Иван Данилыч первый заговорил о донесении:

— Вот, Катя, рассердило было меня письмо Потапа… Мерзавец Трифон! вором на старости лет сделался!.. А я-то еще жалел о нем, старался облегчить его положение!.. Ну, я ж его проучу! Вот на днях же нарочно поеду…

— Но, мой друг, — возразила Катерина Николаевна: — зачем же тебе самому ездить? Да и к чему тут личные распоряжения? По-моему, лучше удалить его из Пересветова, — ведь наказанием его не исправишь… Да и он — старик… Нельзя ли сослать его, — чтобы он не портил всего имения?

— Э, ты ничего не знаешь!.. Не учи меня, что делать, — отвечал он сердито и вышел из комнаты.

Считаю нужным покороче познакомить читателей с Одоньевым.

Ему тогда было лет тридцать с чем-нибудь. Он был малого роста, толст и неуклюж. Его круглое красноватое лицо, вся невзрачная его фигура почти всегда производили неприятное впечатление. Во всей физиономии его, несмотря на разнообразную, какую-то летучую ее подвижность, было что-то жесткое. Черты же духовной натуры Одоньева отражались на лице его так смутно, что без особенно короткого знакомства с ним трудно было по одному наружному его виду вывести верное заключение даже о таких общих свойствах: добр или недобр он, умен или неумен.

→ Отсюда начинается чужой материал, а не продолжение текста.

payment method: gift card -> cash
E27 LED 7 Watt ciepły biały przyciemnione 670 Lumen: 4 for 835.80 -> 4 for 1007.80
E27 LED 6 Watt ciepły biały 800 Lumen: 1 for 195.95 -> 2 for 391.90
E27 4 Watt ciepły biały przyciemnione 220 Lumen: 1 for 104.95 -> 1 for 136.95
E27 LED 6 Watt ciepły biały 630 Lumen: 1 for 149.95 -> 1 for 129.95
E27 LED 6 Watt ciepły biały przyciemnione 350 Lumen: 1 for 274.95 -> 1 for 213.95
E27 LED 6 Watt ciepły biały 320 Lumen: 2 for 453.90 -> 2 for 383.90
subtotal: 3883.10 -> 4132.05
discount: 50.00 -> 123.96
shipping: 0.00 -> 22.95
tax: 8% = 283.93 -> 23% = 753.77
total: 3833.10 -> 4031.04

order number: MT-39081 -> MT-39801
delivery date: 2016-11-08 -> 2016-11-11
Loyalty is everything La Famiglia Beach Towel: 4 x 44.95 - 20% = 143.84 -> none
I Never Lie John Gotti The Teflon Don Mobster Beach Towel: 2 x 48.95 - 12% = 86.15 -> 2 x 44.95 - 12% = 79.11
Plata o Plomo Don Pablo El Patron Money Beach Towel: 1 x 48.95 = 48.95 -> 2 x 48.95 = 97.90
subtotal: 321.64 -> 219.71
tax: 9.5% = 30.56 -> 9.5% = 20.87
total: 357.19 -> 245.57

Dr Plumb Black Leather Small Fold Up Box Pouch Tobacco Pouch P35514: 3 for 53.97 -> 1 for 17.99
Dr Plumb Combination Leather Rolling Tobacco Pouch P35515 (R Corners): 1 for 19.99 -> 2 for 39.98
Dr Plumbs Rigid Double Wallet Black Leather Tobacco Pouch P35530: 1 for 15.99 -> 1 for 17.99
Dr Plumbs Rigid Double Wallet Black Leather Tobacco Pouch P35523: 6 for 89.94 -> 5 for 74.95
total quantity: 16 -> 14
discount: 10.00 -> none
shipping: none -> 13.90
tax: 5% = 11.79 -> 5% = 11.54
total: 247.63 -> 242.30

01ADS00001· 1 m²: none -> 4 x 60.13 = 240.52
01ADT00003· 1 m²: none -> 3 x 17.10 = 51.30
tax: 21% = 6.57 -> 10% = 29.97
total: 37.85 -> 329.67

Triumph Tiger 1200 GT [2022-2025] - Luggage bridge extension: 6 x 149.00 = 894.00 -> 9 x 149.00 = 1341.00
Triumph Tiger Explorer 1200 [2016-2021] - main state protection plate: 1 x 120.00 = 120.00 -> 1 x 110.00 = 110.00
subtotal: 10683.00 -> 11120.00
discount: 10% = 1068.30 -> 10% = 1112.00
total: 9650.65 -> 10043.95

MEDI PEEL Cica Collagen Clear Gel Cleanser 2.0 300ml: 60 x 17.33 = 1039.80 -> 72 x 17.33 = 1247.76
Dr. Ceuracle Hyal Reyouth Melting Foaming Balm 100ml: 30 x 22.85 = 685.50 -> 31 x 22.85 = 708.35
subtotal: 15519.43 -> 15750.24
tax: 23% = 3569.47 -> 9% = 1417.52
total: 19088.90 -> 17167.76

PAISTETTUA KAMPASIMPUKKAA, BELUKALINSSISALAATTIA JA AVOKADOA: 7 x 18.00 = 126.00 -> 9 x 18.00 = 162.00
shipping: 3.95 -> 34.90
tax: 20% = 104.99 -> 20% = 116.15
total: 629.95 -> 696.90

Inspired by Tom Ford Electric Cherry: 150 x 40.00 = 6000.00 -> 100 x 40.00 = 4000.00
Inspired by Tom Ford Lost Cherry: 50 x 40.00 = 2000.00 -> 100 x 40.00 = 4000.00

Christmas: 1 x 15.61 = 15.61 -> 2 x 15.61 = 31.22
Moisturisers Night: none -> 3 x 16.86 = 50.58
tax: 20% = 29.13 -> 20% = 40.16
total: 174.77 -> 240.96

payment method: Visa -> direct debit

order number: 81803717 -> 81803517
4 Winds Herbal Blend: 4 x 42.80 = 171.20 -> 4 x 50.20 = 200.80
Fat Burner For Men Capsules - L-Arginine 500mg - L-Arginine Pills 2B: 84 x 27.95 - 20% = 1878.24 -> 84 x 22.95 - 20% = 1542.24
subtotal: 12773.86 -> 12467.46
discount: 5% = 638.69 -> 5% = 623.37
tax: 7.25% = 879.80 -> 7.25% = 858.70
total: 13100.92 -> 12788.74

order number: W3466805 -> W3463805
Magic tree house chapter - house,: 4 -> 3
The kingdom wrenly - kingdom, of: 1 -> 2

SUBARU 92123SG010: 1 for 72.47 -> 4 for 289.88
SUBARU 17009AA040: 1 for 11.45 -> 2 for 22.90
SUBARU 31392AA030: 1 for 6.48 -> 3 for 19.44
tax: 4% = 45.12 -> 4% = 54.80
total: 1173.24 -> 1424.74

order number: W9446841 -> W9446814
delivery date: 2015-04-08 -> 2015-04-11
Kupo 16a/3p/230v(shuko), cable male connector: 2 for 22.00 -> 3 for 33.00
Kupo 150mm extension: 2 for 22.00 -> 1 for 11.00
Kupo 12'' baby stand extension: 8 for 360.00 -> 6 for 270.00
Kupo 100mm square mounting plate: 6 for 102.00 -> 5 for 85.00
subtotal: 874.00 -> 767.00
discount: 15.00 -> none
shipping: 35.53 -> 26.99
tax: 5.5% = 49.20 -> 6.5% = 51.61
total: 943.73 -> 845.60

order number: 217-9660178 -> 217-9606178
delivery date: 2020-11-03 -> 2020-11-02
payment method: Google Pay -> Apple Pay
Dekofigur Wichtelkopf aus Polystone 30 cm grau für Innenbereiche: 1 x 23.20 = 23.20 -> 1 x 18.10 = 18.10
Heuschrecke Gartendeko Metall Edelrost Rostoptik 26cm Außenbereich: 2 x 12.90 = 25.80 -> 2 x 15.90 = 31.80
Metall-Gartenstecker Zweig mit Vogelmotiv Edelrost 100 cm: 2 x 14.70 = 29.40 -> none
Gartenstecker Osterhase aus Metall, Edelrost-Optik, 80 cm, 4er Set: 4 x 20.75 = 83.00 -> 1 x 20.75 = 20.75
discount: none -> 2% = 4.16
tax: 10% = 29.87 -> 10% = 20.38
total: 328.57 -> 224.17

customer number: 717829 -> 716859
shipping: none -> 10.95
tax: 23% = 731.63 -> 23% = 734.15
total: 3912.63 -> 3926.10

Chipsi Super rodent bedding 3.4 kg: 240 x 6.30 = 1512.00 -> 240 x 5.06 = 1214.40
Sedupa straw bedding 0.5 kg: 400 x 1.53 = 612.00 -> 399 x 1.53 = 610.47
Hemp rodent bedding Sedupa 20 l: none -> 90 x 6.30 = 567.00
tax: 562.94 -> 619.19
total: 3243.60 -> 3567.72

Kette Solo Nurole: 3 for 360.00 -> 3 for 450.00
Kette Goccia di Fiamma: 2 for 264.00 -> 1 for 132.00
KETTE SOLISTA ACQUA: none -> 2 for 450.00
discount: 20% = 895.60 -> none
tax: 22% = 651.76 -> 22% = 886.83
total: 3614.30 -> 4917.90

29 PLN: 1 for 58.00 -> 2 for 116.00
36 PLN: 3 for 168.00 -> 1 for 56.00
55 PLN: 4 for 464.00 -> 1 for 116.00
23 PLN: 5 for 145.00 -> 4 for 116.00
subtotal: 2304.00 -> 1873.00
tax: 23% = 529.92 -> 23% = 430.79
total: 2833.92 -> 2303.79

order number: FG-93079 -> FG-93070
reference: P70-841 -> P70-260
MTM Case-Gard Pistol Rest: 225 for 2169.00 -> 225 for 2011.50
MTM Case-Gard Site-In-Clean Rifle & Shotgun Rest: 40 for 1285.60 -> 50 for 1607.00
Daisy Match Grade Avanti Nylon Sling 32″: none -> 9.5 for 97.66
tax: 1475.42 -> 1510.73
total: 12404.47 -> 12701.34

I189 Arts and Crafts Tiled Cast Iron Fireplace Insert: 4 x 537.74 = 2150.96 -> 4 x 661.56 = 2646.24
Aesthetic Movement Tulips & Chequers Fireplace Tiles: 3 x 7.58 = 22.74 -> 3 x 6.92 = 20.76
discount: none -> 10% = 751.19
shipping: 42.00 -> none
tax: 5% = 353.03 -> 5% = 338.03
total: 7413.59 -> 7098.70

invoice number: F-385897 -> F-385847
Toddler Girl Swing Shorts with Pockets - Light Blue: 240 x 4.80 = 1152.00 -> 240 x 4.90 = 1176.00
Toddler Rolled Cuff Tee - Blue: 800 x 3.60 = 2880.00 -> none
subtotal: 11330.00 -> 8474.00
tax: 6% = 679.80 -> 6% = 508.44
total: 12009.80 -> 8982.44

Нельзя сказать однако, чтобы духовные его свойства были неуловимо мелки; напротив, в сущности они были резки и крупны, но они выражались в действиях как-то перепутанно, даже хаотично. Он был впечатлителен донельзя, пылок, порывист; подчас он бывал деятелен, но без толку, а всего чаще лень одолевала его, впрочем, оттого больше, что ему казалась бесплодною всякая его деятельность. Чересчур свободное и раннее развитие его способностей дало им направление неравномерное, от этого в уме его, в характере, в чувствах была бездна самых разнообразных, самых противоположных оттенков. Он был очень добр, но доброта его была как-то бесцельна, а главнее — она не имела в себе достаточно силы, чтобы стать твердым основанием всех его действий.